Suatu hari saya
pernah bertanya kepada seorang yang saya anggap memiliki cara berpikir yang
lebih dewasa daripada saya. Pertanyaan saya adalah tentang momentum yang ada
dalam kehidupan manusia. Apakah manusia berputar dalam sirkel yang sama
layaknya planet-planet. Apakah gejolak batin termasuk dalam pos pemberhentian
di siklus kehidupan manusia itu, yang tak ada seorangpun yang mampu menghidar
darinya?
Lalu dia
menjawab, dia tidak tahu pasti. Yang jelas, katanya, dia juga telah melewat pos
pemberhentian itu. Dan sekarang adalah jatahku untuk berada di posisi itu.
Terkadang ketika aku sedang melamun, aku sempat berpikir bahwa setiap anak
manusia itu memiliki planetnya tersendiri, meskipun pada kenyataannya mereka
hinggap di planet yang sama, planet Bumi.
Alasanku
mengatakan hal itu adalah karena aku berpatokan dengan ide planet. Planet itu
mengitari garis yang telah ditentukan; yang menjadi jalan hidupnya. Begitu juga
manusia, mereka menjalani hidup yang telah digariskan untuk mereka. Mungkin
inilah yang disebut fate atau takdir,
hal yang selalu menjadi perdebatan didunia sastra. Apakah kehidupan manusia itu
bergantung pada takdir (Tuhan,) ataukah mereka juga memiliki hak untuk
menentukan kehidupan ini free will.
Pertanyaanku
tidak menemui titik terang, (apakah semua manusia mengalami hal itu atau
tidak.) Jelasnya, aku tidak sendiri. Ada sekumpulan manusia, bahkan banyak,
yang pernah menginjakkan kaki diposisi itu. Mengetahui hal itu, akupun sedikit
lega. Adalah kebiasaan maunisa untuk mencari posisi aman. Mereka merasa aman
ketika mereka berada didalam kelompok. Meskipun dalam hal ini tidak ada
kelompok yang terstuktur, kelompok emosional cukup mewakili. Dengan demikian si
penderita bisa merasa lebih baik tentang dirinya sendiri.
Efek dari gejolak
batin (emotional crisis) adalah
goncangan iman, dalam konteks beragama. Apakah wajar ketika iman seseorang
tergoncang? Setidaknya untuk seseorang yang terlahir didalam satu keluarga
dengan agama tertentu; yang menjadi bagian dari agama itu bukanlah pilihannya.

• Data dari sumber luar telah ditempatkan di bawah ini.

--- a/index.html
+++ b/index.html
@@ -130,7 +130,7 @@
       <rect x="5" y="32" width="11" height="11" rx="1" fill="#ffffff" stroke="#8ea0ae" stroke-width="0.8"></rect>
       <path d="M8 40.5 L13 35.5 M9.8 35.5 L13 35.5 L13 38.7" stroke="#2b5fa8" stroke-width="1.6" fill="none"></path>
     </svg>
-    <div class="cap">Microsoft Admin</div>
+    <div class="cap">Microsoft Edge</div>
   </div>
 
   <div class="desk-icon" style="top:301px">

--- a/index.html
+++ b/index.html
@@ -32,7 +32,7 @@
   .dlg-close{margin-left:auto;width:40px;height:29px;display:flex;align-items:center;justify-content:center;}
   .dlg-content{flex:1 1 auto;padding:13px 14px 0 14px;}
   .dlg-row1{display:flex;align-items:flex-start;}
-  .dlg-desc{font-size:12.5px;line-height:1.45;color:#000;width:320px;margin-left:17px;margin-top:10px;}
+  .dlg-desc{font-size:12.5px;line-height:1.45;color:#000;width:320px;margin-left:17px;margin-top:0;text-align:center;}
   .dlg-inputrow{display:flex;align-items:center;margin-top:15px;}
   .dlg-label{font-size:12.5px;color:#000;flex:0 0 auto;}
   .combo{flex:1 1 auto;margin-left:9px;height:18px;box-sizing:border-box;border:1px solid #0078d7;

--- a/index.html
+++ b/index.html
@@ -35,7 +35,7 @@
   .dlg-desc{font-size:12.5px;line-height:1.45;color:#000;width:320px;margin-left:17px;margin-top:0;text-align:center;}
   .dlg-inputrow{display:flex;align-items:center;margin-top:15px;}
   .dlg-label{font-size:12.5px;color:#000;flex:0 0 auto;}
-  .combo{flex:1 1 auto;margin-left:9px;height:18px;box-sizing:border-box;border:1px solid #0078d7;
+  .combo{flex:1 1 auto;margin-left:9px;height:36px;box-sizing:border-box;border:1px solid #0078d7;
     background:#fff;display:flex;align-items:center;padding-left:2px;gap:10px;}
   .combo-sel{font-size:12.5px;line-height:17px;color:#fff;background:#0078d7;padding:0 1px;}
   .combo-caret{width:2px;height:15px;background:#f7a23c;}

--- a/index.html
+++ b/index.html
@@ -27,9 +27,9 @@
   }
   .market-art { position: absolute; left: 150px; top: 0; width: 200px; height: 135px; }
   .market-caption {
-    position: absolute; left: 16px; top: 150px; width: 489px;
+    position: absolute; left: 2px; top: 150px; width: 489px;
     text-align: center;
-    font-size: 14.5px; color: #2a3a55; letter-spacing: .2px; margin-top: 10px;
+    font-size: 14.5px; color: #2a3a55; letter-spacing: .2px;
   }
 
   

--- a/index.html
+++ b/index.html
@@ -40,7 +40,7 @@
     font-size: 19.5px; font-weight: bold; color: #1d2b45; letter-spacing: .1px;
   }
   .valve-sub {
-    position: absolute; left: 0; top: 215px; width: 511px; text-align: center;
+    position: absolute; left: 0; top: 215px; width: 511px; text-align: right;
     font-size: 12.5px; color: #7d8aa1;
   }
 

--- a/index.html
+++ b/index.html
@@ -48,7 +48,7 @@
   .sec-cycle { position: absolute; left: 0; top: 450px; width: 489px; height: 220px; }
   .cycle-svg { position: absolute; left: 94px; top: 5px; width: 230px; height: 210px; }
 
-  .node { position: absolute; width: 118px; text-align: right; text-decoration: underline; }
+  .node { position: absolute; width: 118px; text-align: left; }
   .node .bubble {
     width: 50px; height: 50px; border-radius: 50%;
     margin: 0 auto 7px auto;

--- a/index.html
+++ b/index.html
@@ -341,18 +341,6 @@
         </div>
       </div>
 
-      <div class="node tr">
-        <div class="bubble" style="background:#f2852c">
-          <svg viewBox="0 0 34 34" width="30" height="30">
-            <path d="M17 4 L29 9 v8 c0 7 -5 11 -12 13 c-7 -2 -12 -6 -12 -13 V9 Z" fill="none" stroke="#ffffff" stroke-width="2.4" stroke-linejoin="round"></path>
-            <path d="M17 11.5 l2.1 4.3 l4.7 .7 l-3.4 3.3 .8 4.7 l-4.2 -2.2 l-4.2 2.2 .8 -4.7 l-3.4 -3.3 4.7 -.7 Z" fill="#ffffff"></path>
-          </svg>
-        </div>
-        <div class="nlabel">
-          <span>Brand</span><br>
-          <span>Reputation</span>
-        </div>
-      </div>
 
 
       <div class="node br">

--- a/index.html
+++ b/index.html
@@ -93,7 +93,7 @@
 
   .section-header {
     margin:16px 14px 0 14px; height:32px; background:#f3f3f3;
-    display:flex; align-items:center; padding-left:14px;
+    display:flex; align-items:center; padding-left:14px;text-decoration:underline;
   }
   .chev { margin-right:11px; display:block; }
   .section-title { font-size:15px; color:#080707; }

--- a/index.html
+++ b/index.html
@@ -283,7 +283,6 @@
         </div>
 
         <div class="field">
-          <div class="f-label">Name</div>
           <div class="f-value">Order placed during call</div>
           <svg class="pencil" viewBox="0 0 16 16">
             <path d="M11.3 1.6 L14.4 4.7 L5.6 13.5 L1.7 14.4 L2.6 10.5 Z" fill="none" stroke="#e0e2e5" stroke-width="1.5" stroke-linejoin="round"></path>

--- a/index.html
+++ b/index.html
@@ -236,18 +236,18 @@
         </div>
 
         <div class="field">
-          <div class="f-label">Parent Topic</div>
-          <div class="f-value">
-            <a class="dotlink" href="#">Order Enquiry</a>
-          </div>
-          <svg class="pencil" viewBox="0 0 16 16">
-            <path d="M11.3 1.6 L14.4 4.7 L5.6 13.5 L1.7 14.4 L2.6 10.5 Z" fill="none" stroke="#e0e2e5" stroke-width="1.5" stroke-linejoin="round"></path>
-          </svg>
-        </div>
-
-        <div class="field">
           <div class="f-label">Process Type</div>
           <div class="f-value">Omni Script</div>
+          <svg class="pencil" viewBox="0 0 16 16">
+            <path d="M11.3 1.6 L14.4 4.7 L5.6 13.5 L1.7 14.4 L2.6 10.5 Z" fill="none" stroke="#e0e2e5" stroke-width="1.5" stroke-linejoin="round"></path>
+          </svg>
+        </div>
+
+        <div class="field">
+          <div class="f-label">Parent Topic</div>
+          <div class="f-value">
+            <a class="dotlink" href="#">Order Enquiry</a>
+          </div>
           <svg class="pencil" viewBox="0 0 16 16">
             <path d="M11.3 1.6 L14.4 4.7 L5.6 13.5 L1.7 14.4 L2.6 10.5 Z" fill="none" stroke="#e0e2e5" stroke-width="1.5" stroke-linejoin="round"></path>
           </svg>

Ia terperangkan didalam situasi untuk menerima agama itu tanpa
mempertanyakannya, dimasa kecil. Namun ketika dewasa, ketika ia telah mengenal
dunia dengan segala kompleksinya, dia tidak punya banyak pilihan, namun
terperangkap kepada situasi yang disebut gejolak batin atau emotional crisis.
Ada dua tahap
jalan pemikiran manusia, berpikir secara innocent
ketika mereka masih kecil, yang sering disanding-sandingkan dengan
kurangnya pengetahuan dan pengalaman yang ia alami. Dan yang kedua adalah experience, pemikiran hasil dari
perjalanan(nya) ketika mengarungi kehidupan. Pemikiran innocent lebih menggunakan emosi sedangkan experience lebih kepada rasional.
Saya memiliki
momen tertentu ketika saya berlagak seperti seorang pemikir. Untuk permasalah emotional crisis ini, saya pernah membuat
kesimpuan sendiri secara sepihak. Saya menyimpulan bahwa mereka yang mengalami emotional crisis adalah akibat dari
berbenturnya fungsi kedua jalan pemikiran yang ada experience dan innocent.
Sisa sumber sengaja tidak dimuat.